- Not a substitute for professional veterinary help.
If your household has members of both the feline and canine persuasion, it’s likely that they spend a good amount of time either ignoring one another or playing with one another. If you’re lucky to have the latter, you’ve probably noticed pup and kit sharing toys–which is super cute but seeing as dogs have a tendency to chew, or destroy, toys leads one to wonder…is catnip, present in so many kitty toys, safe for dogs?
Catnip is an herb in the mint family. Catnip produces a chemical called nepetalactone, which coats its stems, leaves, and seed pods and is the “active ingredient” in cat delirium. The reason this is included in some cat toys is that the chemical acts as a natural mood enhancer for your cat. While most cats will experience just a happy, mellow buzz, some might start acting up as it can lead to them getting a bit overexcited. However, around 40 percent of kitties aren’t affected by it at all.
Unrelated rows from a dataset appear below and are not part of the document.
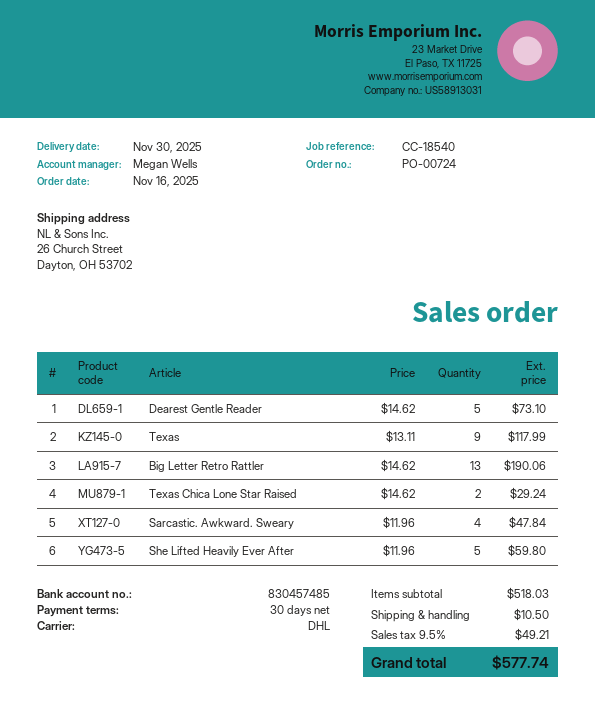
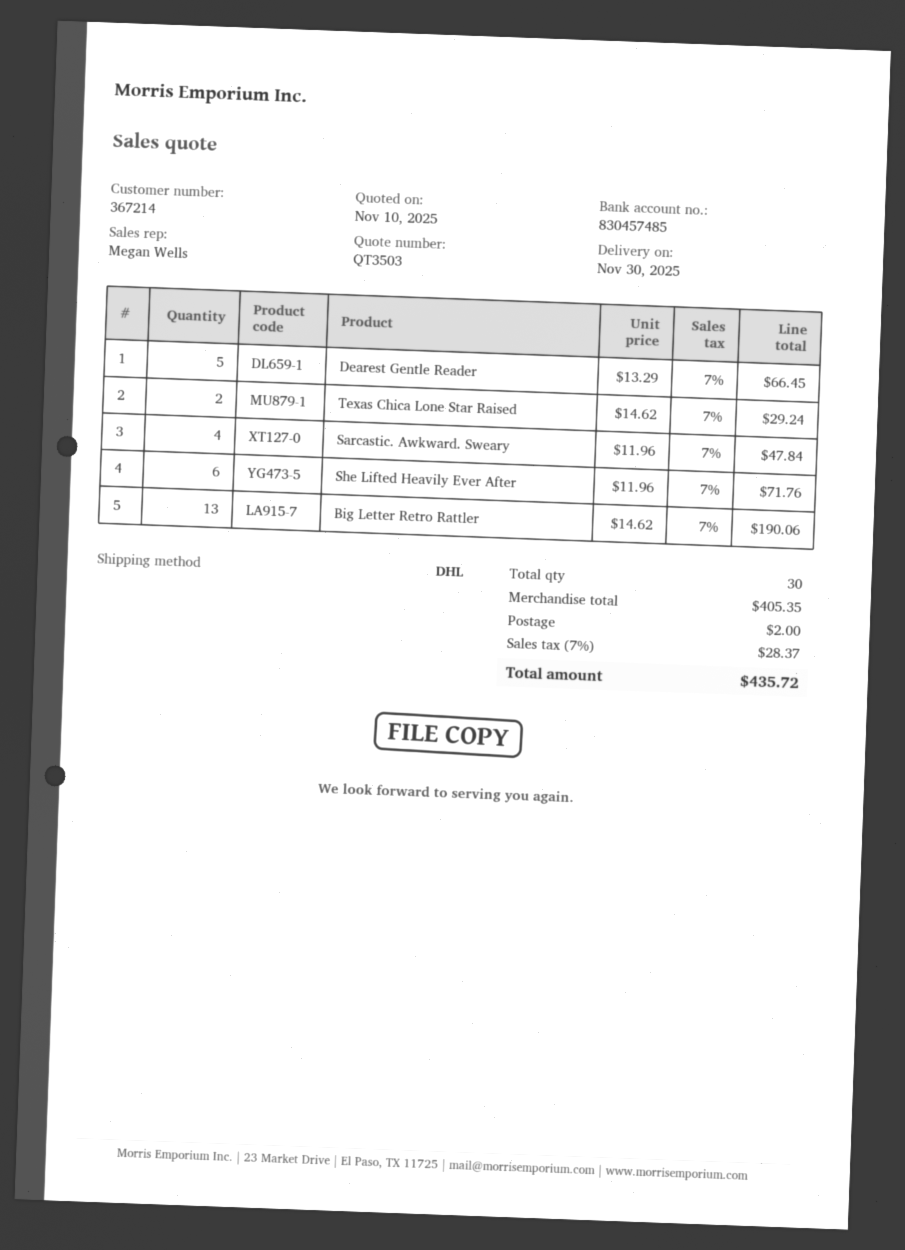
Dearest Gentle Reader: 5 x 14.62 = 73.10 -> 5 x 13.29 = 66.45
Texas: 9 x 13.11 = 117.99 -> none
She Lifted Heavily Ever After: 5 x 11.96 = 59.80 -> 6 x 11.96 = 71.76
subtotal: 518.03 -> 405.35
shipping: 10.50 -> 2.00
tax: 9.5% = 49.21 -> 7% = 28.37
total: 577.74 -> 435.72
The buzz extends to big cats as well, with both wild and captive big cats–from leopards and tigers to lions and cougars–responding to catnip in the wild with the same verve as your sweet Cleo does.
Catnip was also once (and still is) a popular base for tea, with imbibers claiming a calming effect. The herb has been used for thousands of years as a folk remedy to soothe everything from colic and gas to toothaches and PMS. While one famous 1969 study in the Journal of the American Medical Association claimed catnip, when smoked, provided a marijuana-like intoxication, it was quickly disproven. As New Scientist notes in an article on catnip, “Humans seeking a high by smoking catnip will be sorely disappointed.” (Sorry.)
Nepetalactone has also shown itself to be an effective natural insect repellent. One Iowa State University study on mosquitos, reported in Chemical and Engineering News, noted “it took 10 times as much DEET to produce the same repellent effect as nepetalactone.”
Yes! Not only is catnip safe for dogs, it is also good for them! Catnip contains vitamins C and E, magnesium, flavonoids (phytonutrients), tannins, and essential oils. Like cats, some dogs don’t respond to catnip but for the ones who do, catnip has the opposite effect that it has with cats. With dogs, catnip acts as a mild sedative and can help with a variety of issues.
Nerves: If your pooch gets nervous at the vet or groomer, try giving her some catnip about 30 minutes before her appointment (see below for tips on how to do this). “It calms them down,” holistic veterinarian Dr. Randy Kidd, tells Animal Wellness magazine. “Some dogs don’t respond, but the ones that do become more relaxed, calmer.”
Bad Belly: Catnip can also come to the rescue of pooches suffering from tummy troubles. These include everything from indigestion (sort of like how mint tea is good for the human belly) to nausea and motion sickness.
Sleep: Because it acts as a sedative, catnip can help with sleep. If you have a pooch who keeps you up at night, catnip given before bedtime for a short period of time could help to regulate his sleep patterns, getting him to a place where everyone can sleep the whole night through.
Antiseptic: Catnip can also be used as a natural antiseptic because it contains both antibacterial and healing properties. If you, your pup, or kitty have a minor scrape, rub some fresh catnip on it!
Flea prevention: In addition to repelling mosquitos, catnip has also proven to be a reliable flea deterrent for both dogs and cats. Planting catnip around your house will deter fleas in the outdoor environment while indoors, catnip can be used directly on your pets’ beds and play areas. There is some evidence that catnip oil can also be used as a topical flea treatment but due to the fact that many oils are toxic to cats, you would want to consult with a veterinarian on a mixture that would be safe and non-toxic for both your cats and dogs.
First, remember that while catnip isn’t bad for your dog, it’s not meant as a daily “supplement” either. If you are looking to calm your pooch during fourth of July fireworks or before a vet visit, sprinkle up to ½ teaspoon of dried catnip on his food. Another idea is adding a few fresh leaves into his drinking water, which can be particularly effective for getting catnip into a pooch who may be dehydrated or suffering from a bit of a belly ache.